The bill, AB169, was presented Tuesday during a Senate Health and Human Services Committee hearing. If passed, the policy would take effect on Jan 1, 2025, but allow for some exemptions for small packaging. It would also require manufacturers to list harmful chemicals on their websites.

“The products come in contact with this reproductive tissue, which is made up of mucous membranes,” said Kelsey Lamph, the law student who presented the bill. “Substances come in contact with these organs and do not go through the body's typical elimination and metabolic processes.”

Lamph said she is a childhood leukemia survivor and that her mother is a thyroid cancer survivor and her great-grandmother was a breast cancer survivor. She presented the measure with Assemblywoman Michelle Gorelow (D-Las Vegas), the bill’s primary sponsor.
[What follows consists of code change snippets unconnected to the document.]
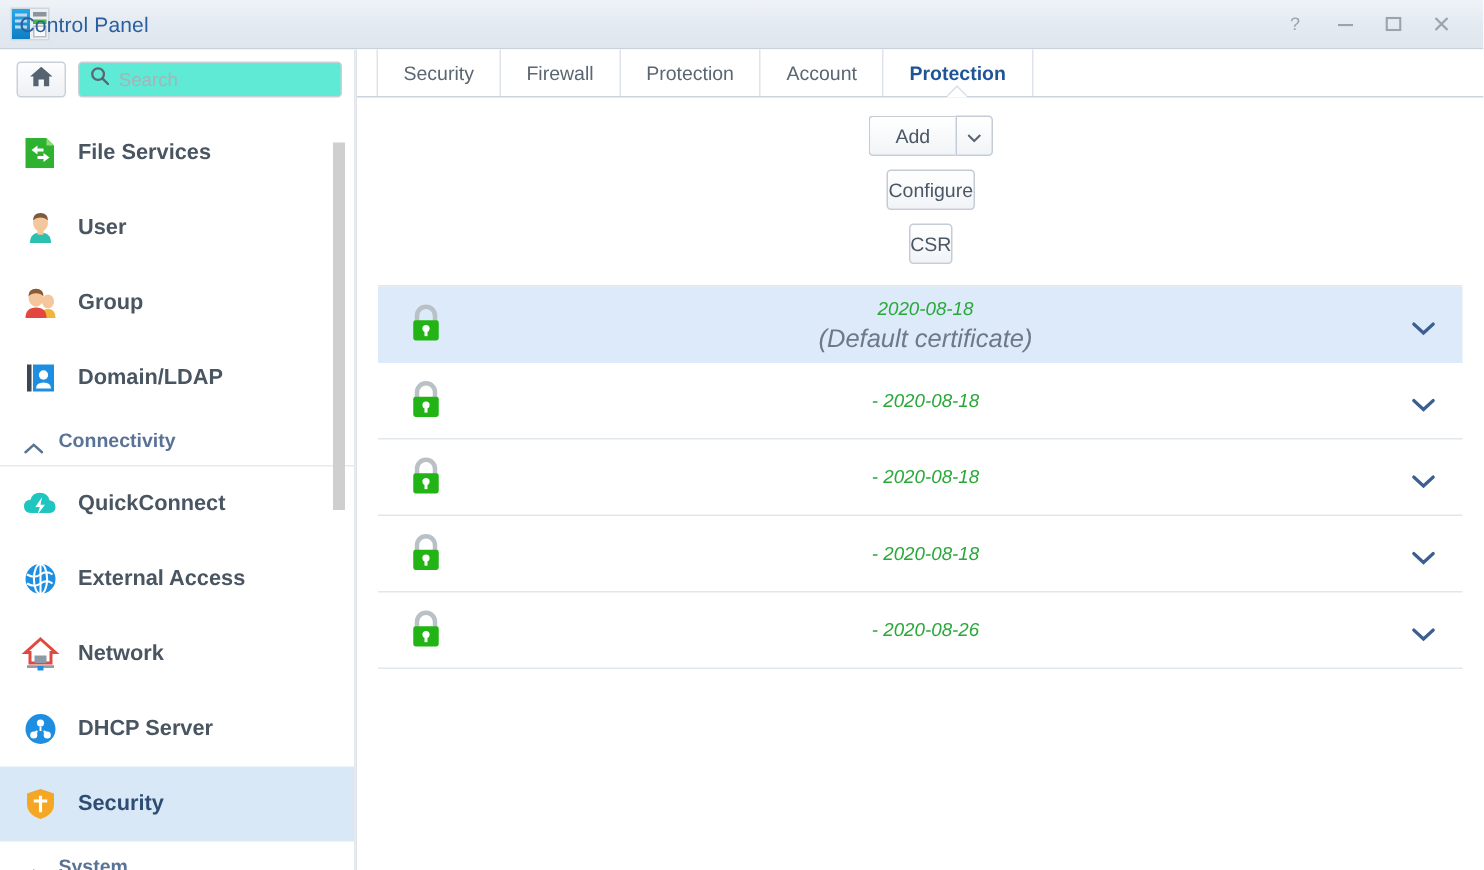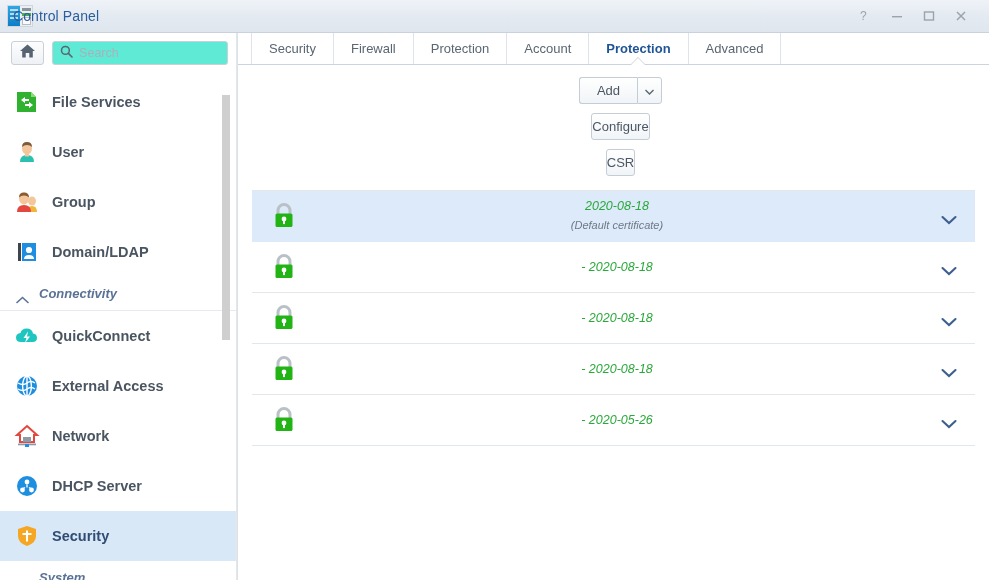"Advanced" div.tab { html: <div> <span>Advanced</span> </div> -> none }
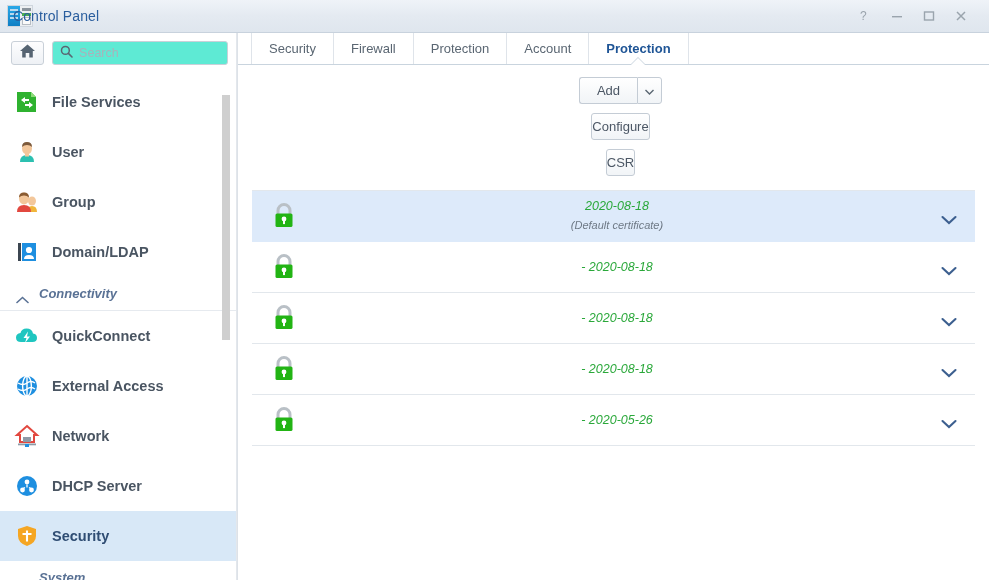"(Default certificate)" .cert-sub { font-size: 11px -> 17px }
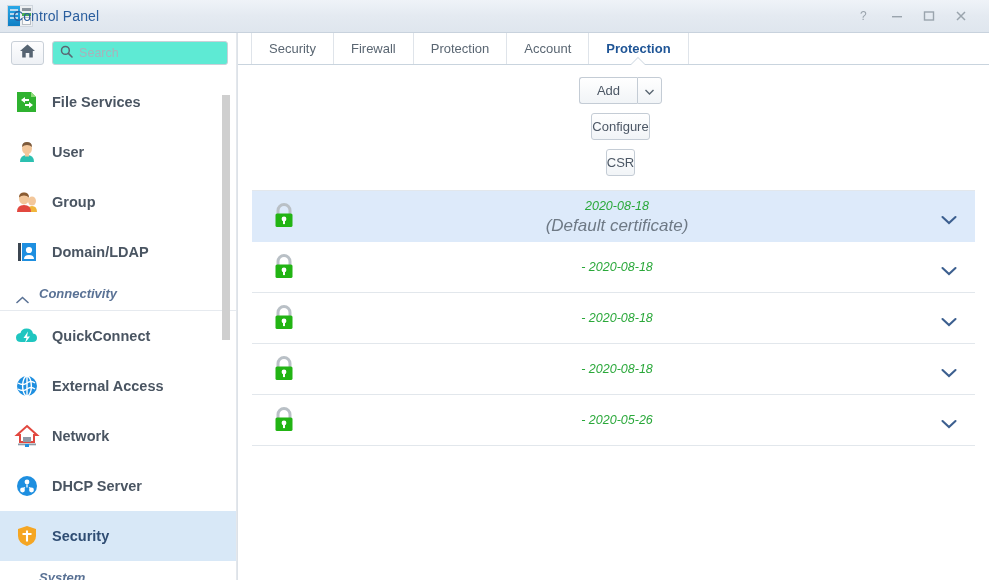"Connectivity" .section-head { font-style: italic -> none }
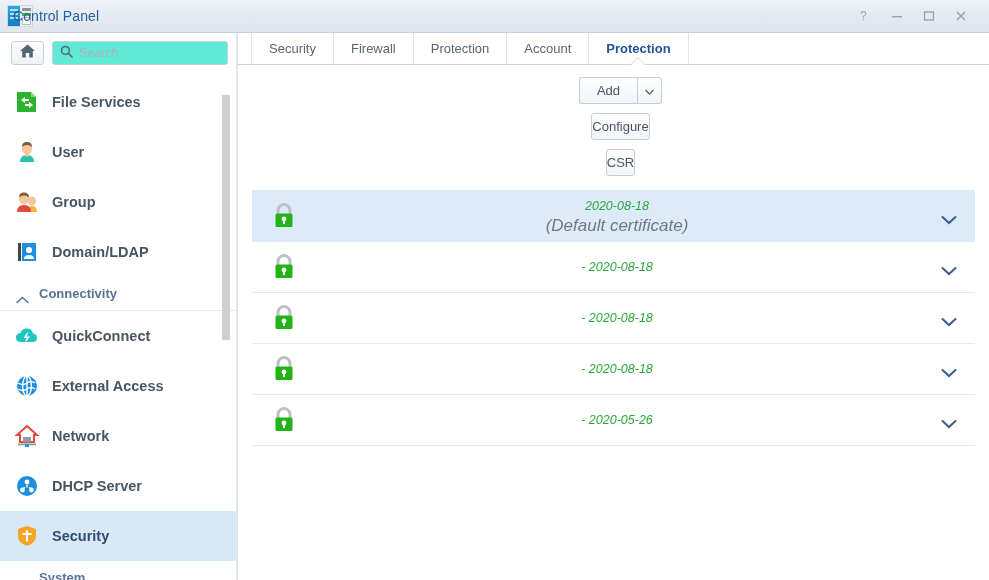"- 2020-05-26" div.cert-name { text: 2020-05-26 -> 2020-08-26 }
“I deeply understand how illness can disrupt and devastate lives,” Lamph said.

The policy passed out of the Assembly last month with all Democrats voting yes and all but two Republicans voting no. Opponents noted that if the policy passes, feminine hygiene products would become part of a group of items protected by existing law that makes a failure to list certain ingredients a misdemeanor, upward to a category D felony.

The article was updated at 3:45 P.M. on 5/18/2023 to correct the spelling of Kelsey Lamph's name.